▶ _GOAL OF THE EXERCISE_
Leaving out every picture, copy the lines of the data exactly, from the first through the line containing "color: var(--text, #1b1b1b);".

▶ _TASK MATERIAL_
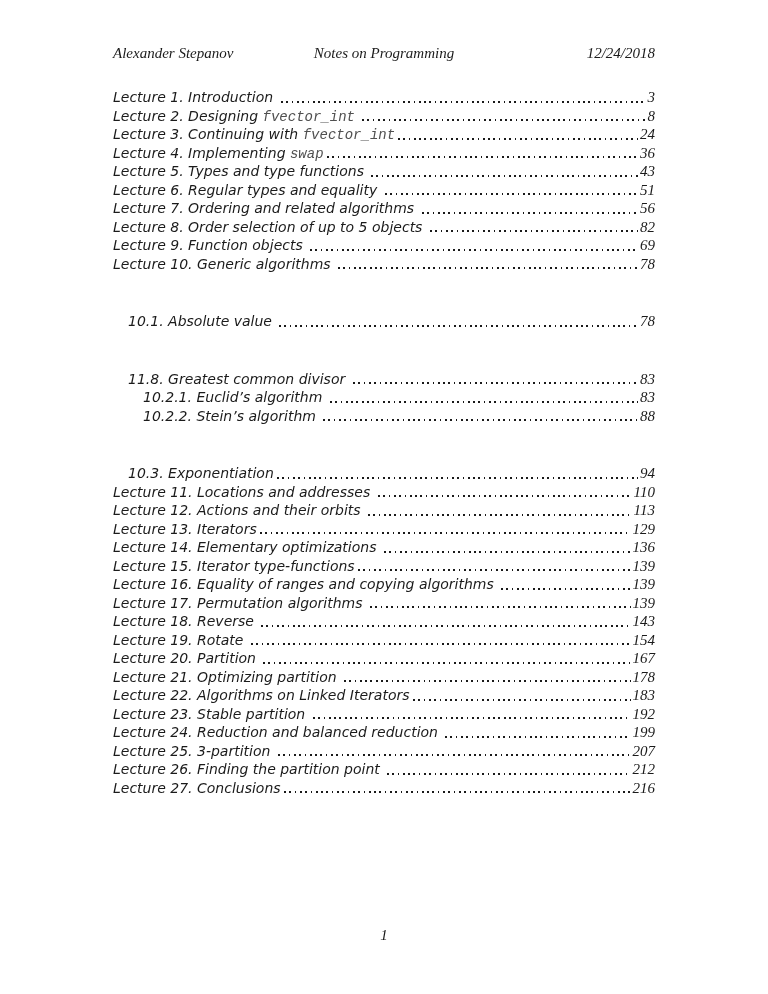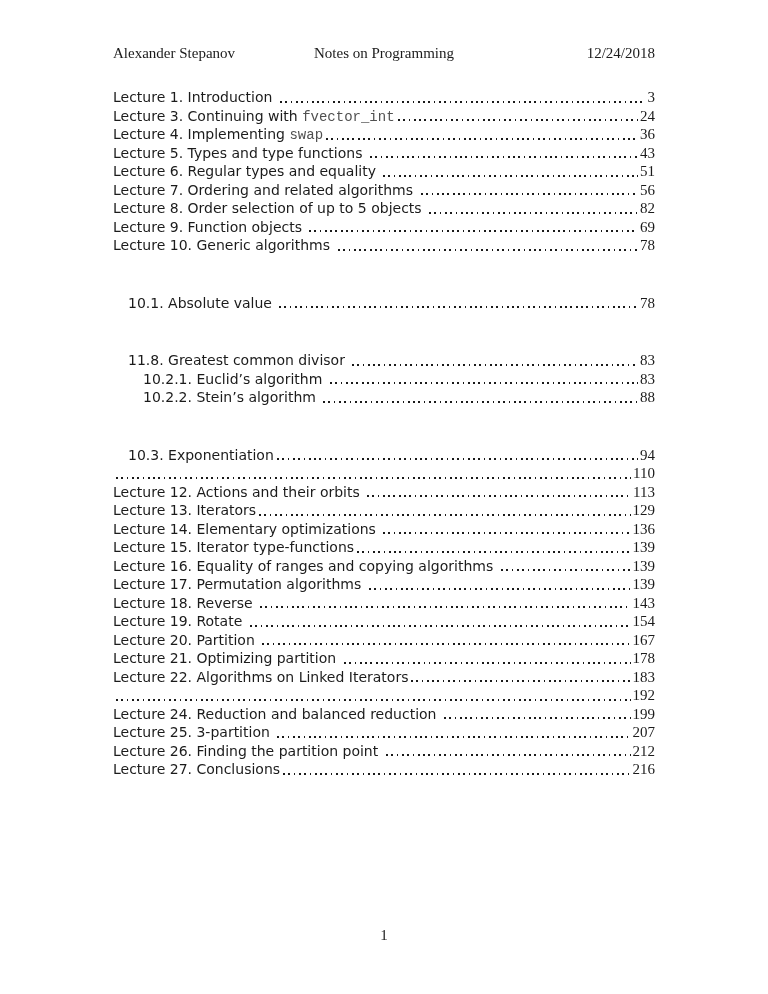--- a/index.html
+++ b/index.html
@@ -6,20 +6,21 @@
     margin: 0;
     padding: 0;
     background: #ffffff;
   }
   .page {
     position: relative;
     width: 768px;
     height: 994px;
     background: var(--bg, #ffffff);
     overflow: hidden;
+    font-style: italic;
   }
   
   .hdr-author, .hdr-title, .hdr-date {
     position: absolute;
     top: 45px;
     font-family: "Liberation Serif", serif;
     font-size: 15px;
     line-height: 16px;
     color: var(--text, #1b1b1b);
     white-space: nowrap;
@@ -94,20 +95,25 @@
     <span class="hdr-date">12/24/2018</span>
   </div>
 
   <div class="toc" id="toc">
       <div class="toc-row lvl1">
         <span class="toc-title"><span class="seg">Lecture 1. Introduction </span></span>
         <span class="leader"></span>
         <span class="pg">3</span>
       </div>
       <div class="toc-row lvl1">
+        <span class="toc-title"><span class="seg">Lecture 2. Designing </span><span class="seg code">fvector_int</span><span class="seg"> </span></span>
+        <span class="leader"></span>
+        <span class="pg">8</span>
+      </div>
+      <div class="toc-row lvl1">
         <span class="toc-title"><span class="seg">Lecture 3. Continuing with </span><span class="seg code">fvector_int</span></span>
         <span class="leader"></span>
         <span class="pg">24</span>
       </div>
       <div class="toc-row lvl1">
         <span class="toc-title"><span class="seg">Lecture 4. Implementing </span><span class="seg code">swap</span></span>
         <span class="leader"></span>
         <span class="pg">36</span>
       </div>
       <div class="toc-row lvl1">
@@ -159,20 +165,21 @@
         <span class="toc-title"><span class="seg">10.2.2. Stein’s algorithm </span></span>
         <span class="leader"></span>
         <span class="pg">88</span>
       </div>
       <div class="toc-row lvl2">
         <span class="toc-title"><span class="seg">10.3. Exponentiation</span></span>
         <span class="leader"></span>
         <span class="pg">94</span>
       </div>
       <div class="toc-row lvl1">
+        <span class="toc-title"><span class="seg">Lecture 11. Locations and addresses </span></span>
         <span class="leader"></span>
         <span class="pg">110</span>
       </div>
       <div class="toc-row lvl1">
         <span class="toc-title"><span class="seg">Lecture 12. Actions and their orbits </span></span>
         <span class="leader"></span>
         <span class="pg">113</span>
       </div>
       <div class="toc-row lvl1">
         <span class="toc-title"><span class="seg">Lecture 13. Iterators</span></span>
@@ -218,20 +225,21 @@
         <span class="toc-title"><span class="seg">Lecture 21. Optimizing partition </span></span>
         <span class="leader"></span>
         <span class="pg">178</span>
       </div>
       <div class="toc-row lvl1">
         <span class="toc-title"><span class="seg">Lecture 22. Algorithms on Linked Iterators</span></span>
         <span class="leader"></span>
         <span class="pg">183</span>
       </div>
       <div class="toc-row lvl1">
+        <span class="toc-title"><span class="seg">Lecture 23. Stable partition </span></span>
         <span class="leader"></span>
         <span class="pg">192</span>
       </div>
       <div class="toc-row lvl1">
         <span class="toc-title"><span class="seg">Lecture 24. Reduction and balanced reduction </span></span>
         <span class="leader"></span>
         <span class="pg">199</span>
       </div>
       <div class="toc-row lvl1">
         <span class="toc-title"><span class="seg">Lecture 25. 3-partition </span></span>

▶ _REPLY TO THE TASK_
--- a/index.html
+++ b/index.html
@@ -6,20 +6,21 @@
     margin: 0;
     padding: 0;
     background: #ffffff;
   }
   .page {
     position: relative;
     width: 768px;
     height: 994px;
     background: var(--bg, #ffffff);
     overflow: hidden;
+    font-style: italic;
   }
   
   .hdr-author, .hdr-title, .hdr-date {
     position: absolute;
     top: 45px;
     font-family: "Liberation Serif", serif;
     font-size: 15px;
     line-height: 16px;
     color: var(--text, #1b1b1b);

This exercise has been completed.